◆ **REQUIREMENT**: Transcribe exactly the lines that fall between the one holding "invoice number: RE20160622 -> RE20162922" and the one holding "total: 16467.13 -> 12974.76", inclusive, from the entries below.

◆ **MATERIAL FOR THIS TASK**:
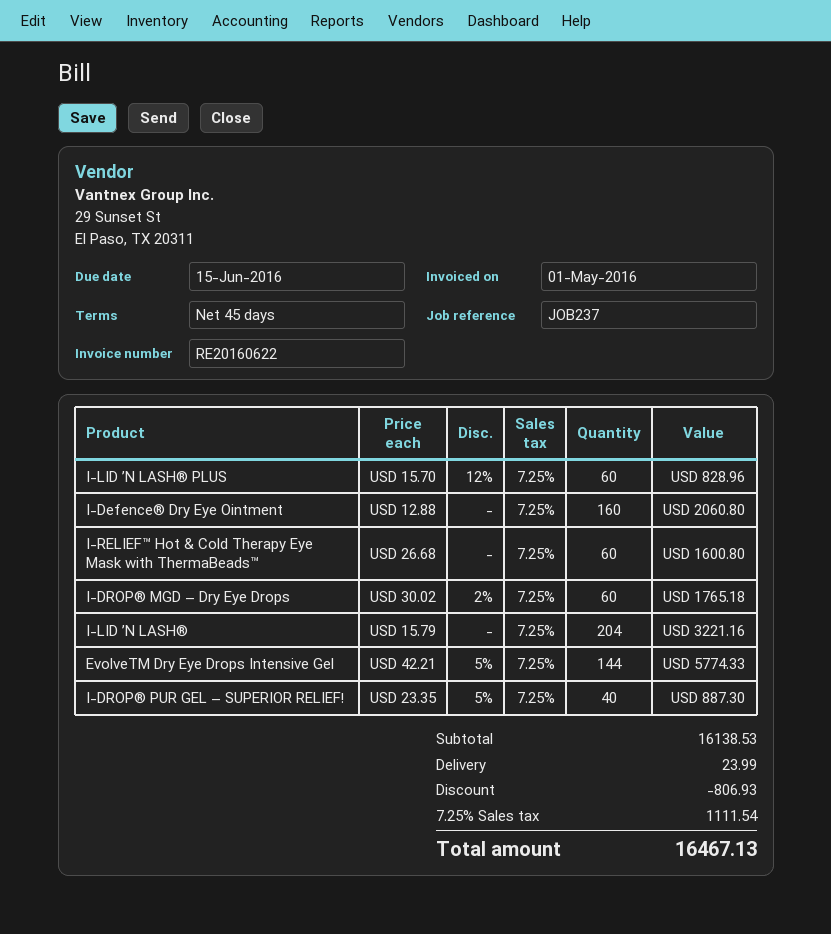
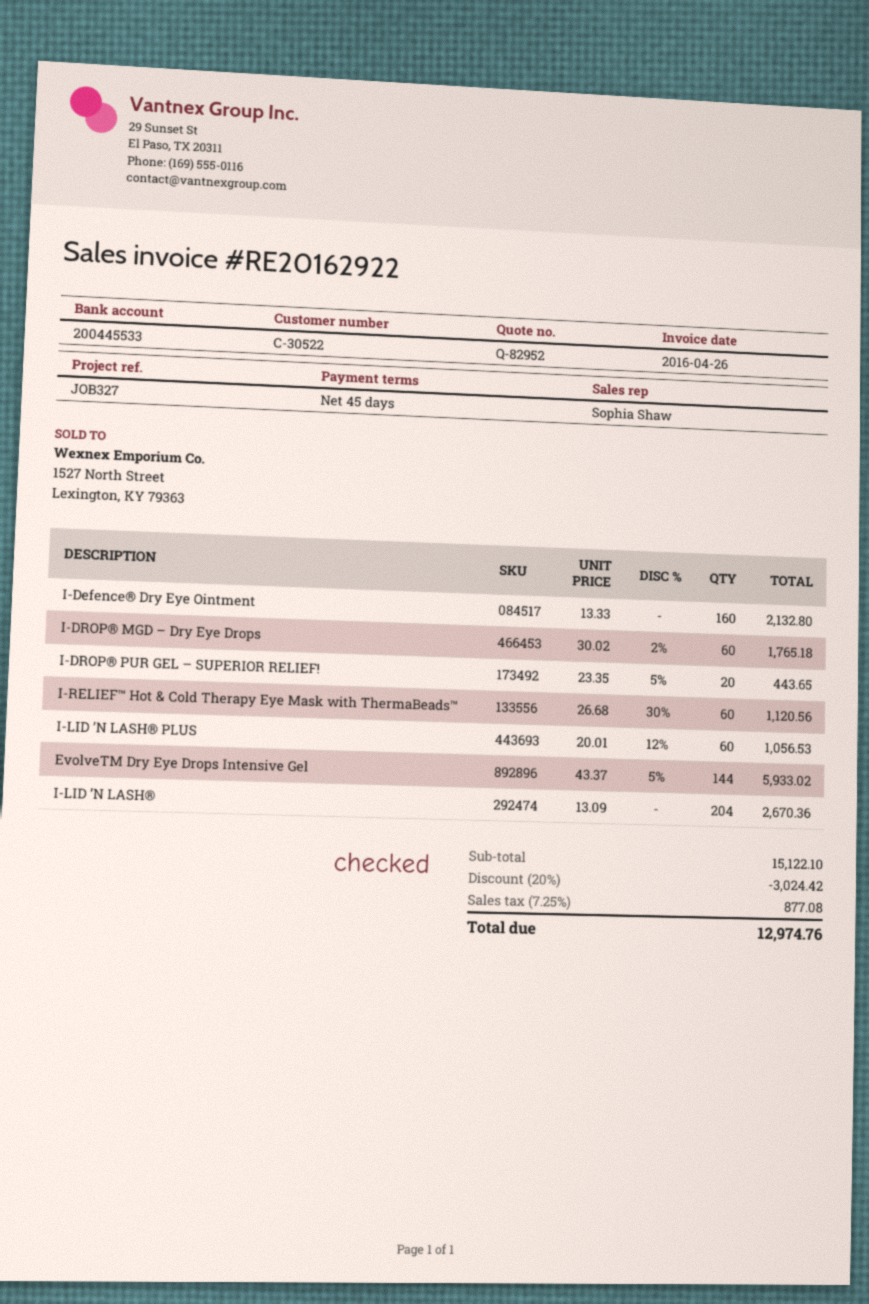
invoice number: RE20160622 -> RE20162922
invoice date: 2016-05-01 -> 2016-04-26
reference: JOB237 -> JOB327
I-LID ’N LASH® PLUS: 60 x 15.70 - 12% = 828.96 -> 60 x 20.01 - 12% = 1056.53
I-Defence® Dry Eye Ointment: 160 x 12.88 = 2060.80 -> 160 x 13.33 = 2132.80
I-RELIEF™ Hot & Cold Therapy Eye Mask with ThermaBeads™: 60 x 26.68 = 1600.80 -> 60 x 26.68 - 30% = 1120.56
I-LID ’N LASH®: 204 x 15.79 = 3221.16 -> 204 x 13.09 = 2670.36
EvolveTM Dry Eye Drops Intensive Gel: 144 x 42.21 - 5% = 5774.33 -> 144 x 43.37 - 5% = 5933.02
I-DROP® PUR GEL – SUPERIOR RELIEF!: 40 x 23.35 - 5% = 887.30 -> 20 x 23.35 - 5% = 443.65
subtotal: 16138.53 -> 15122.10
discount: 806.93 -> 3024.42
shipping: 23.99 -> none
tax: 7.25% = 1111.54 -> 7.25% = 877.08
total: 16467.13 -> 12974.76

--

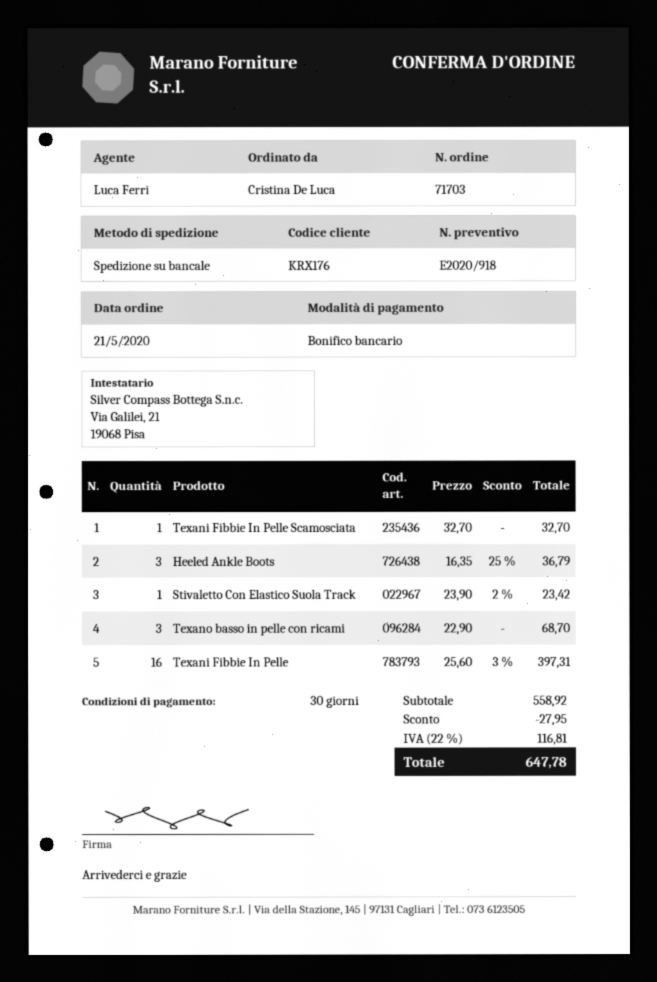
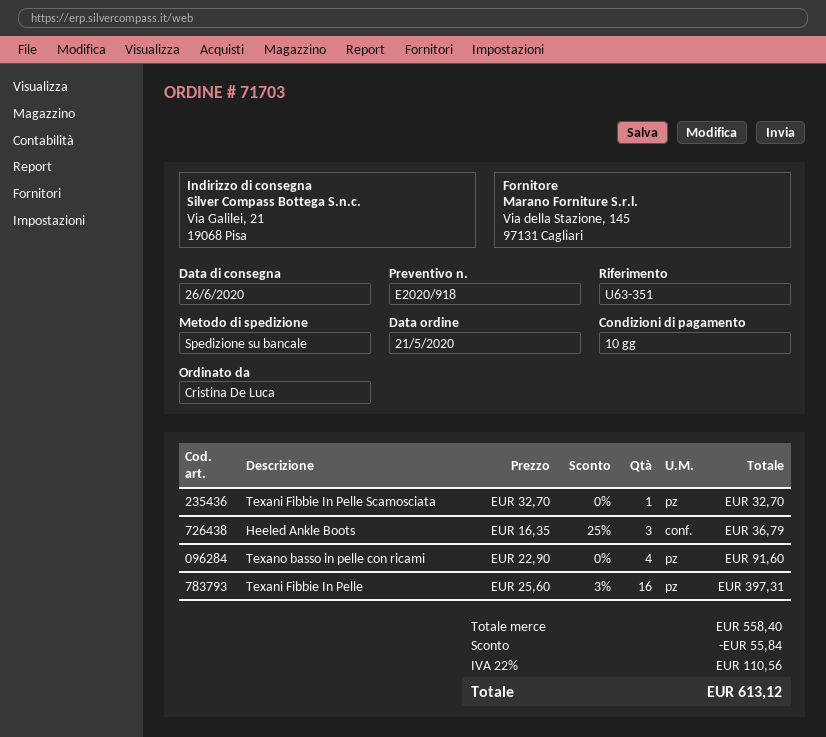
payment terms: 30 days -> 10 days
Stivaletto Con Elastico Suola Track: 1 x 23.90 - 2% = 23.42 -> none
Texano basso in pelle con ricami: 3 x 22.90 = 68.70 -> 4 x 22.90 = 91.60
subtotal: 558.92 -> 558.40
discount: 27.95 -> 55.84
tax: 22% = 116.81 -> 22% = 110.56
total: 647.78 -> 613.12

* * *

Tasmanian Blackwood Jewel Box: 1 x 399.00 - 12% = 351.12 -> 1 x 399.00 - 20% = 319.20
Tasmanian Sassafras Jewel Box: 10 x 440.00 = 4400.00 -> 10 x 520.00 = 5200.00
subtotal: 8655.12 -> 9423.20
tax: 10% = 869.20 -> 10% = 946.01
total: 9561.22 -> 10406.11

◆ **RESPONSE TO THE TASK**:
invoice number: RE20160622 -> RE20162922
invoice date: 2016-05-01 -> 2016-04-26
reference: JOB237 -> JOB327
I-LID ’N LASH® PLUS: 60 x 15.70 - 12% = 828.96 -> 60 x 20.01 - 12% = 1056.53
I-Defence® Dry Eye Ointment: 160 x 12.88 = 2060.80 -> 160 x 13.33 = 2132.80
I-RELIEF™ Hot & Cold Therapy Eye Mask with ThermaBeads™: 60 x 26.68 = 1600.80 -> 60 x 26.68 - 30% = 1120.56
I-LID ’N LASH®: 204 x 15.79 = 3221.16 -> 204 x 13.09 = 2670.36
EvolveTM Dry Eye Drops Intensive Gel: 144 x 42.21 - 5% = 5774.33 -> 144 x 43.37 - 5% = 5933.02
I-DROP® PUR GEL – SUPERIOR RELIEF!: 40 x 23.35 - 5% = 887.30 -> 20 x 23.35 - 5% = 443.65
subtotal: 16138.53 -> 15122.10
discount: 806.93 -> 3024.42
shipping: 23.99 -> none
tax: 7.25% = 1111.54 -> 7.25% = 877.08
total: 16467.13 -> 12974.76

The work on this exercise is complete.